Tariffs Can Help Secure U.S. Critical Mineral Supply Chains—if They’re Done Right

Reed Blakemore & Alexis Harmon

Critical minerals have officially entered the tariff spotlight. On Tuesday, U.S. President Donald Trump signed an executive order launching an investigation under Section 232 of the Trade Expansion Act of 1962 to determine whether critical mineral imports impair U.S. national security. The Commerce Department investigation will help determine whether and to what extent the Trump administration will levy tariffs on imports of critical minerals as part of its sweeping global tariff efforts.

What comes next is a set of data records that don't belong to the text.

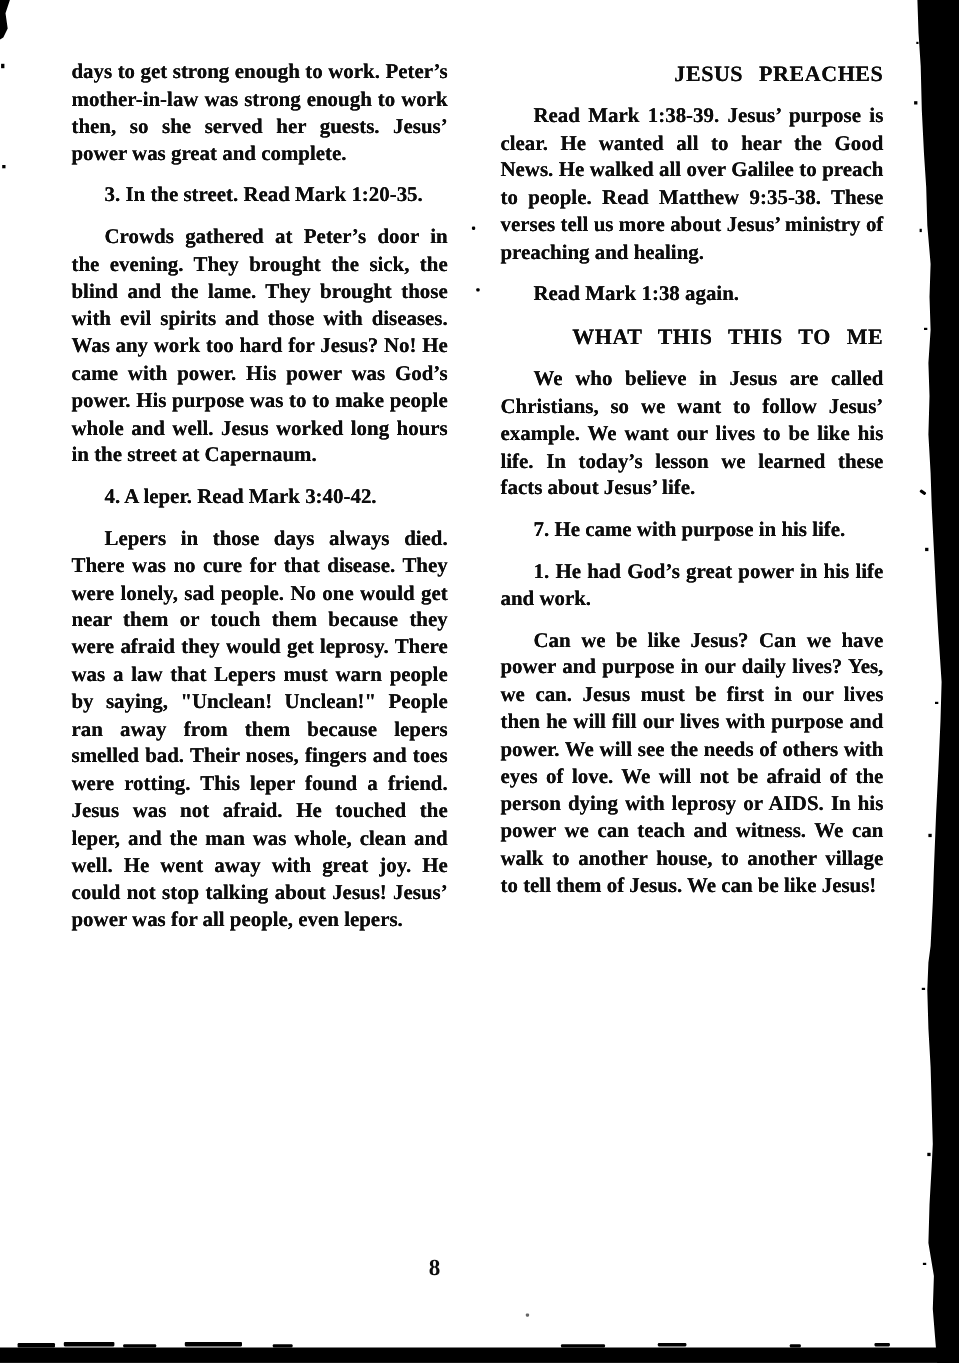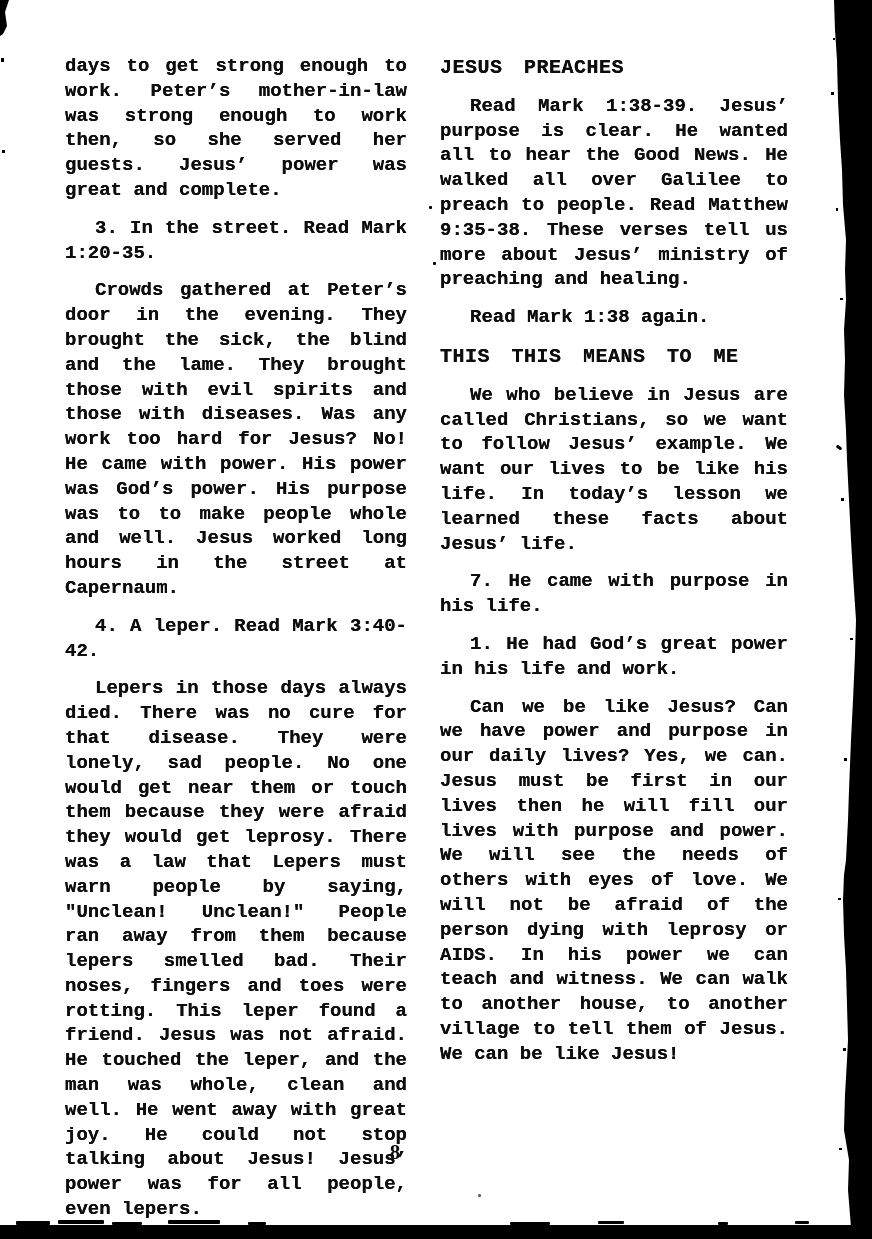"days to get strong enough" .page-content { font-family: Liberation Mono, monospace -> none; gap: 33px -> 48px }
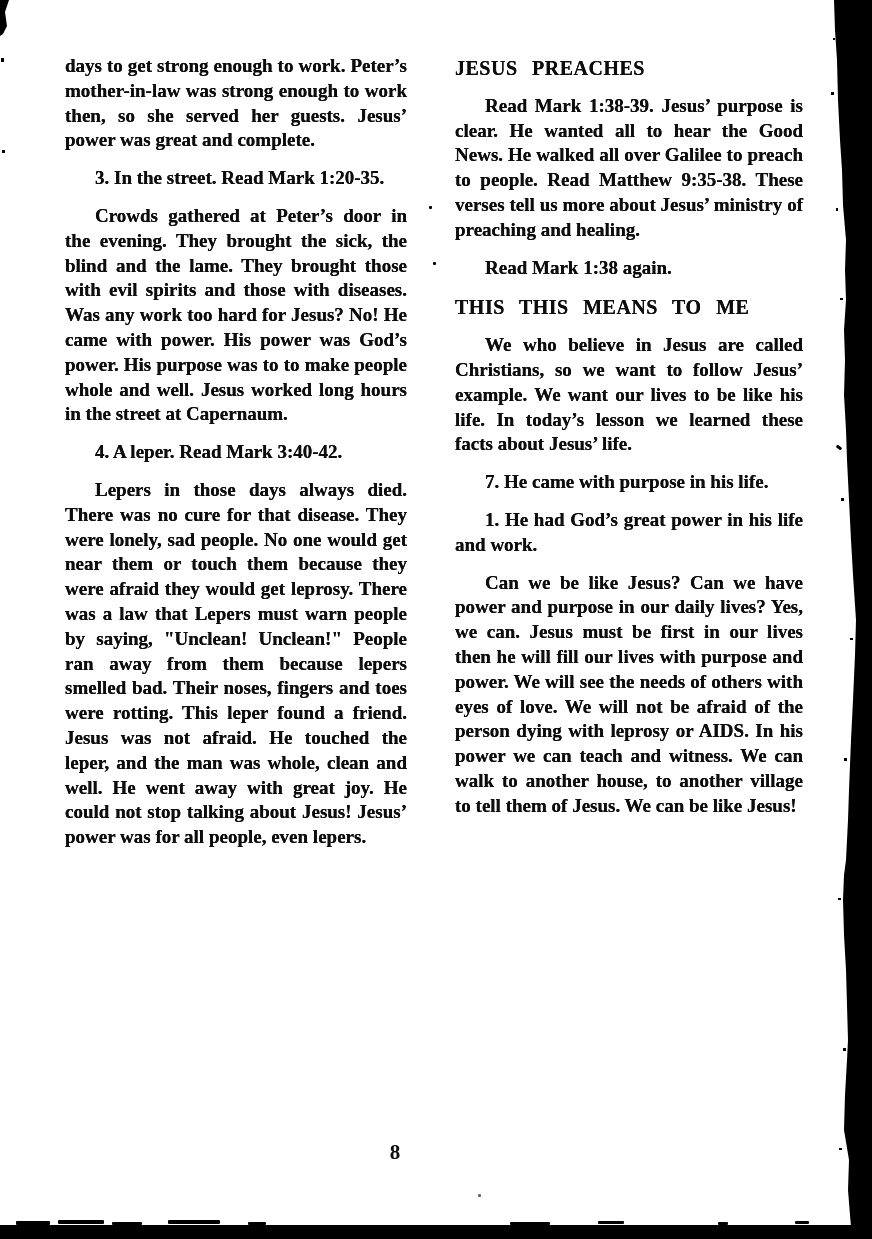"JESUS PREACHES" .heading { text-align: left -> right }
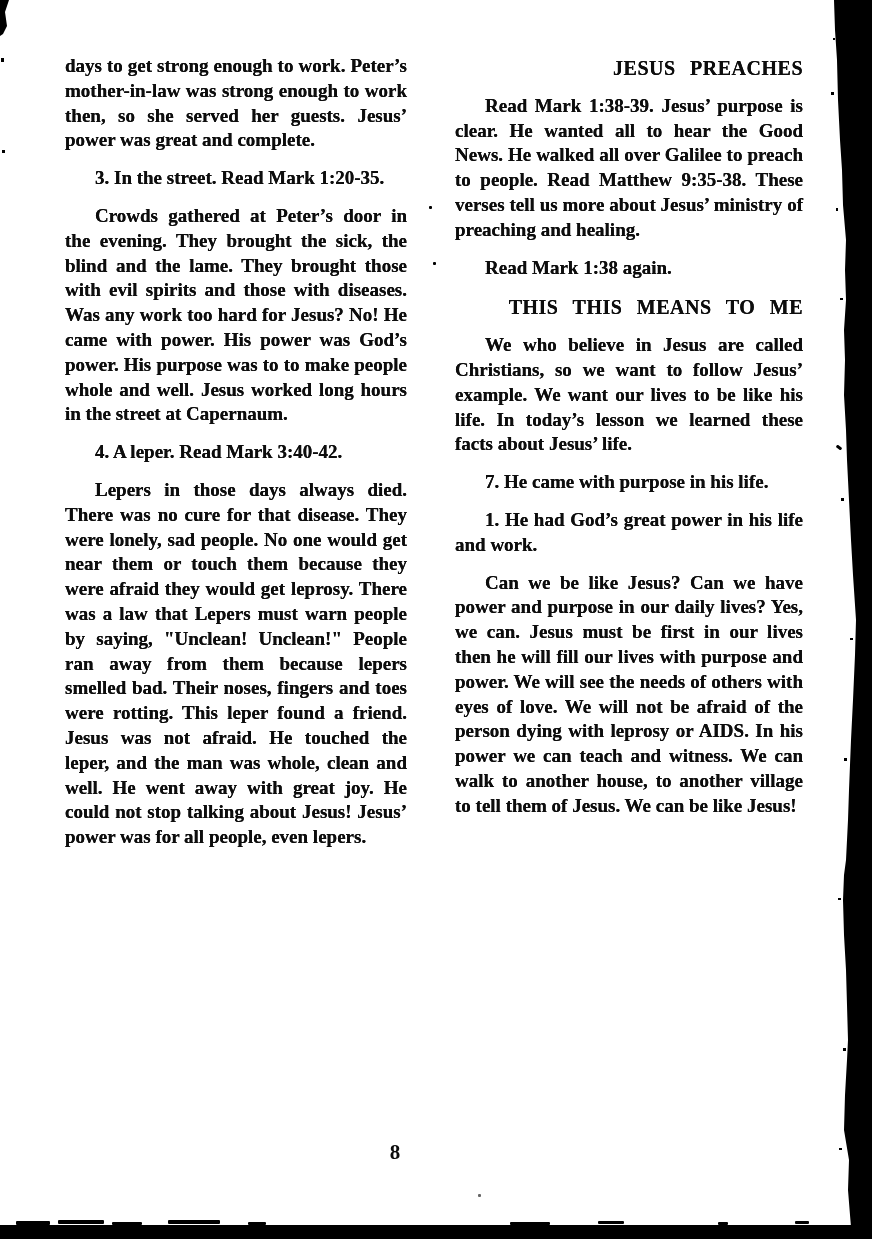"THIS THIS MEANS TO ME" h2.heading { text: THIS THIS MEANS -> WHAT THIS THIS }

The United States is over 50 percent import-reliant on forty of fifty designated critical minerals. With China dominating many mineral supply chains from extraction to processing to finished products, U.S. policymakers have spent years trying and largely failing to effectively de-risk supply chains. U.S. critical mineral suppliers face a complex set of challenges: volatile and opaque price signals, Chinese market manipulation through subsidies and dumping that undercut other projects, and the inherently higher costs of U.S. projects due to stricter environmental and labor standards.

Now, the Commerce Department has 180 days to assess how imports create vulnerabilities in U.S. critical mineral supply chains, investigate foreign market distortion, and strategize how to boost domestic processing. Tariffs could be highly effective tools in addressing these challenges—but optimal results require a scalpel, not a chainsaw.